RALF TECH Exclusive: RALF TECH on trial!
Is RALF TECH founder Frank Huyghe guilty of offences against dive watches?
A dive-watch connoisseur and himself a professional diver, trained for hypoxic, hyperoxic and normoxic diving in the 1980s, RALF TECH founder and boss Frank Huyghe isn’t afraid to call out what he believes are false claims. His tell-it-like-it-is attitude hasn’t won him only friends at other brands, where he’s been accused of scuppering business, pulling the plug on stories and driving down sales. None of which he denies, instead embracing accusations and determined to state his case. The defendant takes the stand!
Frank Huyghe © RALF TECH
Frank Huyghe, you are accused of distorting the dive watch narrative.
Not guilty! You cannot honestly claim that the dive watches on the market 50 years ago could genuinely operate at great depth. What a load of rubbish! The crowns weren’t assembled as they are today, the gaskets were rubber, not silicon, the crystals weren’t as thick and were fitted differently. It wasn’t unusual for the crystal to pop or water to seep through the crown. These historic watches laid the foundations but it took 40 years of technical advances to bring them up to standard, literally. The legends of the 1940s to the 70s are what they are: legends. Not professional dive watches in the modern sense.
You are accused of disputing the need for a helium valve, which many claim is the sign of an authentic dive watch.
Some technical background first: whether you dive for leisure or professionally, you descend slowly and you ascend slowly. It’s not a question of how deep you go. What matters is the rate at which you move between different gas conditions. In saturation diving, it’s the exact opposite: you change environment and pressure in a matter of seconds. The body doesn’t like that and nor does a watch. Whereas you can repressurise the body, the watch has a helium valve that releases this very light gas, which is contained in the air inside the case, as the diver returns to standard atmosphere.
This was a great idea, of use to maybe 250 or 300 pro divers in the Sixties. These days, a watch doesn’t need a helium valve if it has been properly designed, meaning there can be no air exchange from the time the watch leaves dry land, descends into the water, enters the bell, is submerged, then returns to dry land. The helium valve is a contemporary myth. It serves no purpose and hasn’t for a good ten years. It can even create an unnecessary weak spot and costs a lot to repair. When it is repaired, given that certain brands swap the entire case without a word to the customer...

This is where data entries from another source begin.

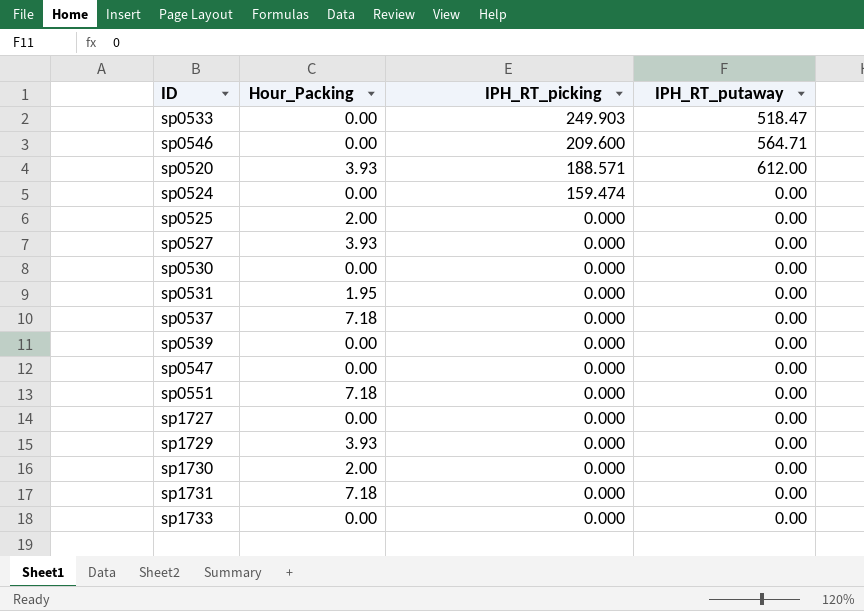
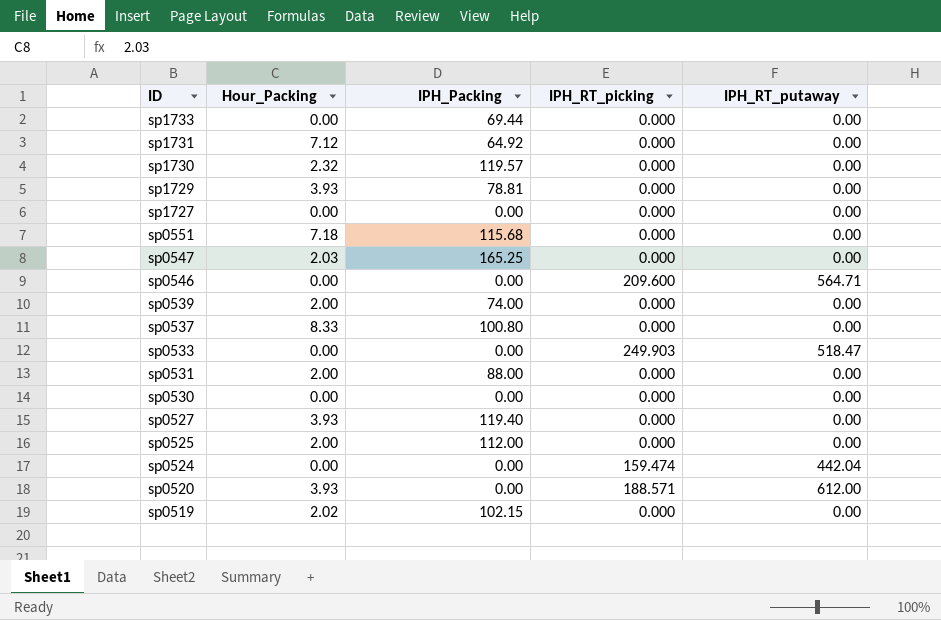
row order: IPH_RT_picking descending -> ID descending
column IPH_Packing | position: none -> 3
sp1731 | Hour_Packing: 7.18 -> 7.12
sp1730 | Hour_Packing: 2.00 -> 2.32
sp0547 | Hour_Packing: 0.00 -> 2.03
sp0539 | Hour_Packing: 0.00 -> 2.00
sp0537 | Hour_Packing: 7.18 -> 8.33
sp0531 | Hour_Packing: 1.95 -> 2.00
sp0524 | IPH_RT_putaway: 0.00 -> 442.04
row sp0519: none -> 2.02 | 102.15 | 0.000 | 0.00

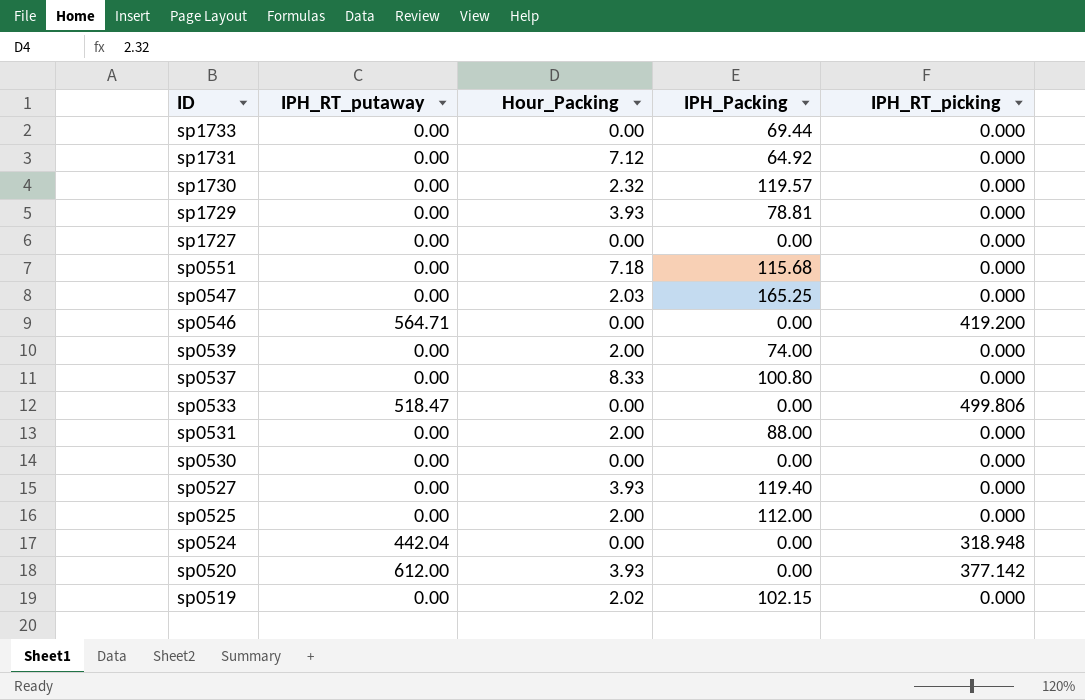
column IPH_RT_putaway | position: 5 -> 2
sp0546 | IPH_RT_picking: 209.600 -> 419.200
sp0533 | IPH_RT_picking: 249.903 -> 499.806
sp0524 | IPH_RT_picking: 159.474 -> 318.948
sp0520 | IPH_RT_picking: 188.571 -> 377.142

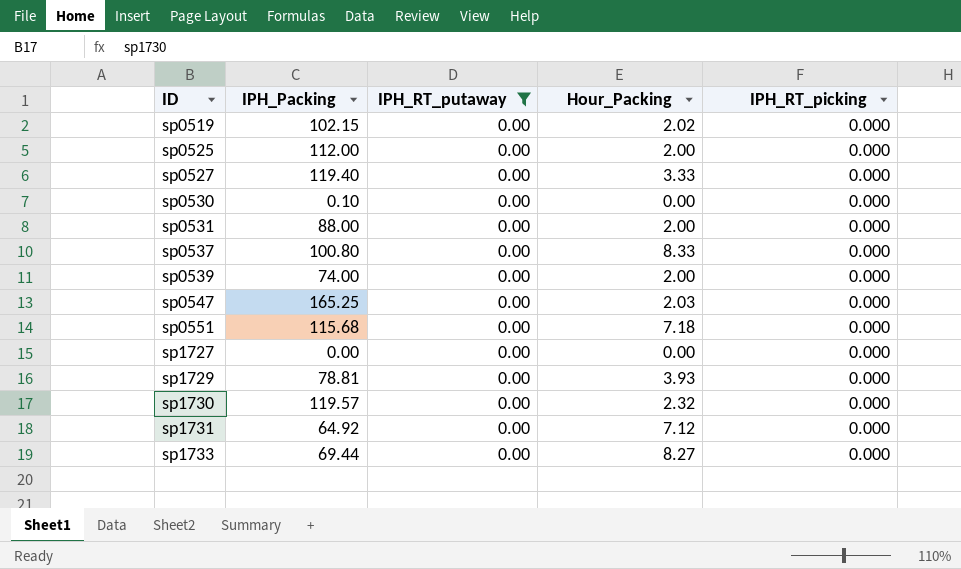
filter: none -> IPH_RT_putaway = 0.00
row order: ID descending -> ID ascending
column IPH_Packing | position: 4 -> 2
sp0527 | Hour_Packing: 3.93 -> 3.33
sp0530 | IPH_Packing: 0.00 -> 0.10
sp1733 | Hour_Packing: 0.00 -> 8.27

You are accused of criticising how other brands market their dive watches when you do the same.
We need to get things straight: diving isn’t a sport. Diving can be recreational, it can be professional, but it’s not a sport. When there are no competitions, no heroes, you have to find a different angle for your message, which can be one of three: adventurers, preserving biodiversity or the special forces.
We’ve chosen the third option as the only one that lets us demonstrate the validity of our watches. Unfortunately we can’t tell the full story. Nothing like the full story! When brands boast about a partnership with a military corps, a lot of the time it’s simply a business deal. They pay a six-figure sum to use the registered name. You can’t do that with the commandos. From a marketing perspective, there’s less of an impact but it’s based on actual operational use. Not paid-for.
Frank Huyghe before a deep diving © RALF TECH
You are accused of contesting the validity of water-resistance tests.
Based on first-hand experience! There are three ways to test the water-resistance of a watch. In a dry test, the watch is placed in an airtight cylinder and subjected to atmospheric pressure, which has nothing to do with real-life conditions. In fact air can enter a watch and it will still function perfectly well. In a wet test, the watch is placed in a pressurised chamber filled with water then checked to see whether any water has entered the movement. It’s better, but not good enough. The watch remains static when in real-life conditions it has to contend with moving currents, temperature changes, shocks, that kind of thing.
In my opinion, the only valid test takes place at sea. Obviously we don’t have the technical means to descend to 3,000 metres every day, which is why we certify our watches progressively, as and when the possibility arises. You cannot claim a watch is water-resistant to 6,000 metres simply by extrapolating data in an Excel spreadsheet. It’s dishonest.
You are accused of not having an in-house movement, the basis of a legitimate watch brand.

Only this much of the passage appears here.